Charities are great, I'll agree, there are many rich people and companies out there willing to donate $$$. I think we all know that charities are not going to solve the problems we have with government spending, medicare, and social programs that we obviously have in the U.S.

Trickle down economics is just like communism, it sounds great on paper, but it never works in practice. (Unless your goal is the rich getting richer)


----------



## Scooby (Dec 25, 2003)

Bush is a puppet, you think he's actually intelligent enough to come up with these ideas and plans etc...


----------



## Peacock (Feb 23, 2004)

*all of the things he has done are good*

bombing Iraq = smart move.


----------



## dracofish (Jul 13, 2003)

I'm not one for following politics, but I'm rather sick of a few things:

1) Seeing people work their asses off (my b/f and I included) to barely get by while the hoodrat down the street doesn't have a job yet drives a brand new car, wears designer clothes, and spends $50 a week on her nails. Who bought all that stuff? We did...
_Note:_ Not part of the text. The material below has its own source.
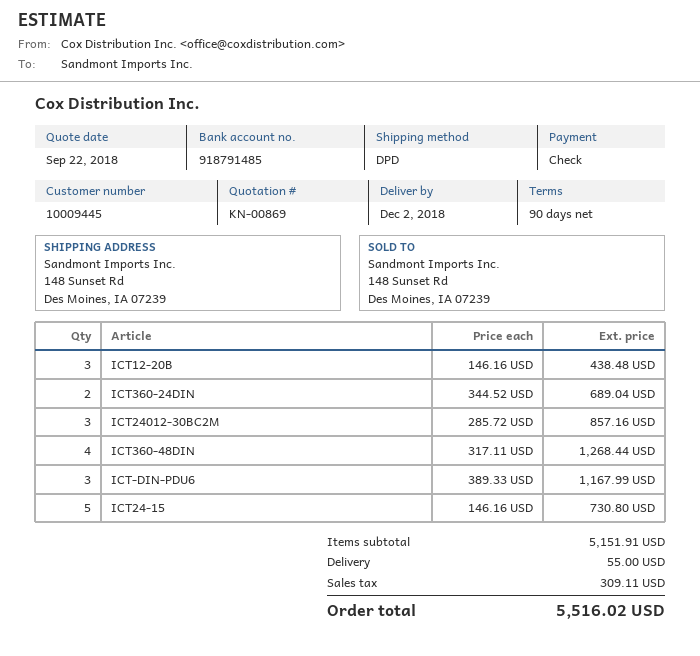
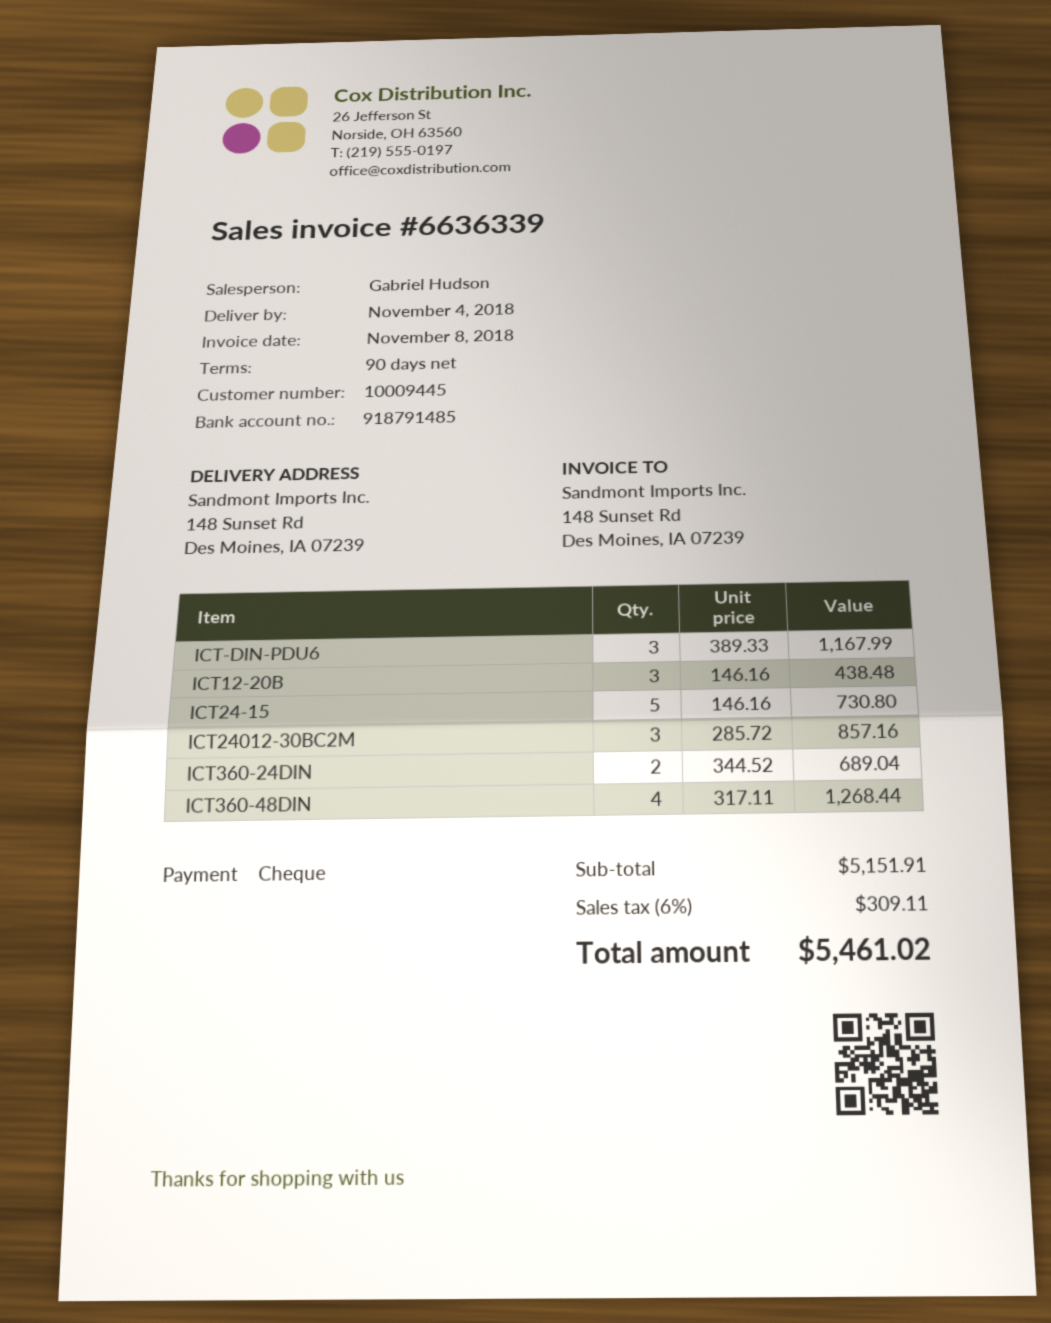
delivery date: 2018-12-02 -> 2018-11-04
shipping: 55.00 -> none
total: 5516.02 -> 5461.02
2) Seeing people work hard at their "real" day jobs and have to keep a second job pushing carriages or flipping burgers just to make ends meet because companies aren't paying them enough and there's jack sh*t they can do about it because there's 100 other people in line behind them that would take their job for less...

3) Sensorship...what the FCC is doing is wrong, and Bush and the Church are with it. I've heard rumors that the Motion Picture Association is next in line to get sensored. What the hell? What happened to freedom of speech? Nobody is making anyone listen to Stern or watch an R-rated movie. I can see this eventually starting to infringe on freedom of religion too, because I've heard stories of schools banning the wearing of pentagrams and whatnot.

4) Bush is spending money in all the wrong places. I recently heard that he pushed a boatload of money into a committee to research why the divorce rate is going up. Why not spend it on cancer research, fixing the greenhouse effect, or welfare reform? Those are more important things to look at. I also heard that he is all about going into Alaska and drilling for oil on protected land...the man doesn't give a rat's ass about our environment or trying to preserve it for the next generation.


----------



## illnino (Mar 6, 2004)

well so far, the poll is 11/19 dont like him, hmm wonder who isnt going to win the election this november...


----------



## Denver (Mar 18, 2004)

dracofish said:


> I'm not one for following politics, but I'm rather sick of a few things:
> 
> 1) Seeing people work their asses off (my b/f and I included) to barely get by while the hoodrat down the street doesn't have a job yet drives a brand new car, wears designer clothes, and spends $50 a week on her nails. Who bought all that stuff? We did...
> 
> ...











Unfortunately, besides Bush we have pretty much no options.


----------



## imachode (Jun 3, 2003)

First, qualifications. I've spent the last three years studying political science at UCLA, with a concentration in international relations, so this topic is kind of up my alley.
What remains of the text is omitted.